Daß die Kollegen im Außen-, Wirtschafts- und Finanzministerium anderer Meinung sind, war Zimmermann seit langem bekannt. Die rechtlichen Skrupel seiner Kollegen haben ihn nicht daran gehindert, zwölf Monate lang die Trommel für seine Pläne zu rühren, als ob an der Rechtmäßigkeit seiner Absichten nur Deppen zweifeln könnten.

Zimmermann ist gescheitert, weil es der Bonner Regierung an politischer Tatkraft fehlt. Kohl, Stoltenberg und auch Bangemann haben aus Angst vor den europäischen Handelspartnern den Wald drangegeben.

Weil nämlich die französische und italienische Automobilindustrie aus Geldmangel die notwendigen Milliardeninvestitionen für den Bau abgasarmer Autos nicht ebenso schnell wie die deutsche hätte durchziehen können, befürchteten die Bonner eine Reaktion nach dem Motto: Wenn ihr den Verkauf unserer nicht entgifteten Autos behindert, dann machen wir die Grenzen auch für eure Autos dicht.

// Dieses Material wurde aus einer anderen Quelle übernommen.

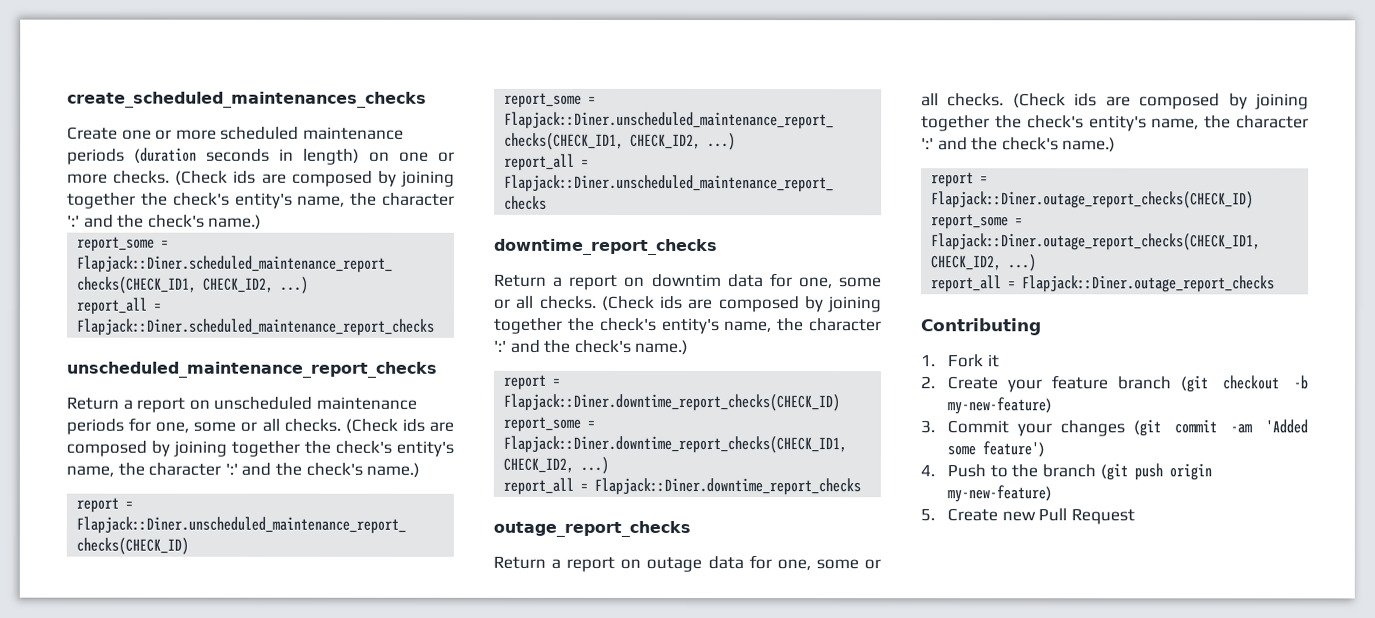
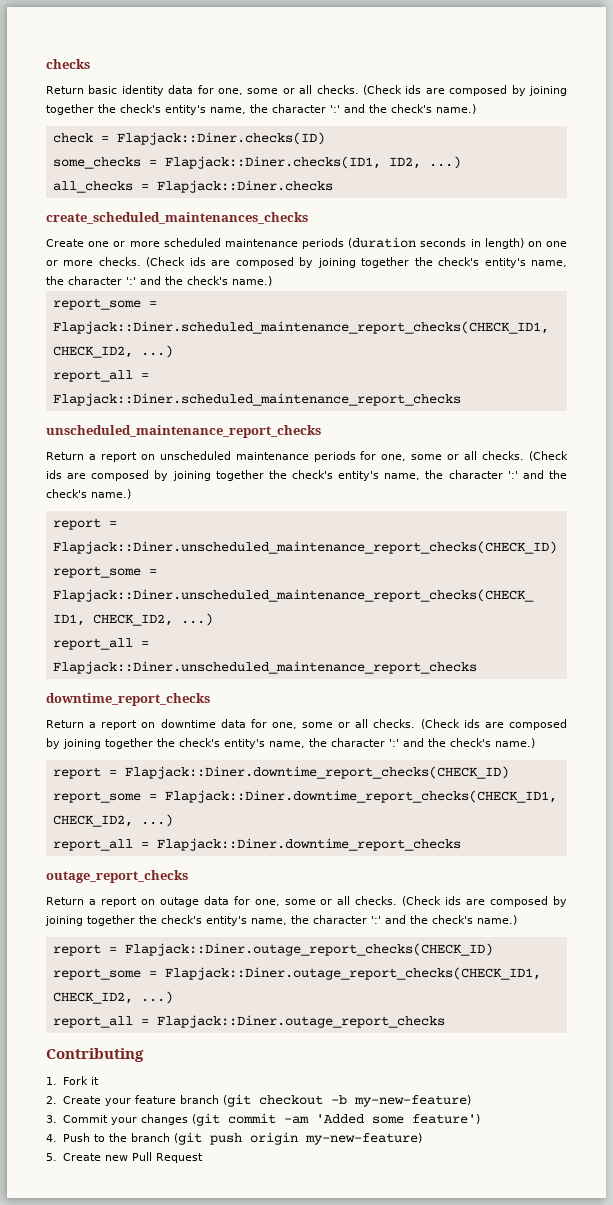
(67, 99) none -> [46,59,90,69] [46,85,567,96] [46,104,476,115] [52,132,325,145] [52,156,461,169] [52,180,333,193] checks // Return basic identity data for one, some or all checks. (Check ids are composed by joining together the check's entity's name, the character ':' and the check's name.) // check = Flapjack::Diner.checks(ID) // some_checks = Flapjack::Diner.checks(ID1, ID2, ...) // all_checks = Flapjack::Diner.checks //
[651,273,722,288] downtim -> [160,719,216,728] downtime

Ob es aber überhaupt zum Krach gekommen wäre, ist sehr fraglich. Schließlich profitieren ja auch Italiener und Franzosen vom freien Handel.

Es war eben ein Pokerspiel, und der Harmoniker Kohl hat die Karten frühzeitig weggeschmissen.

Zimmermanns pfiffige Idee, Umweltautos direkt zu subventionieren, ist zunächst einmal vom Hauptkassierer Stoltenberg abgeblockt worden. Aber selbst wenn der Innenminister bis zum Herbst erfolgreich um die Prämien feilscht, hilft das dem deutschen Walde nicht.

Denn da muß einer schon ein wahrer Umweltfreak sein, der ein Auto kauft, mit dem er zum Tanken jedesmal 20 bis 50 Kilometer weit fahren muß.

Das Umweltauto braucht bleifreies Benzin. Das aber gibt es von 1986 an mit Sicherheit zwar an den Autobahntankstellen, auf die Zimmermann Druck ausüben kann, weil sie dem Bund gehören.

Die anderen Zapfsäulenbesitzer jedoch werden nur in dem Maße umrüsten, wie die Nachfrage steigt. Weil die Einführung des abgasarmen Autos nicht obligatorisch kommt, wird das - wenn überhaupt - nur sehr langsam geschehen.

Schneller geht das Waldsterben. 1982 waren acht Prozent der Wälder angegriffen, 1983 waren es schon 35 Prozent - in diesem Jahr wird die Hälfte des Waldes krank sein.

Wenn im Wald die Nadeln fallen, werden die Männlein besser sichtbar.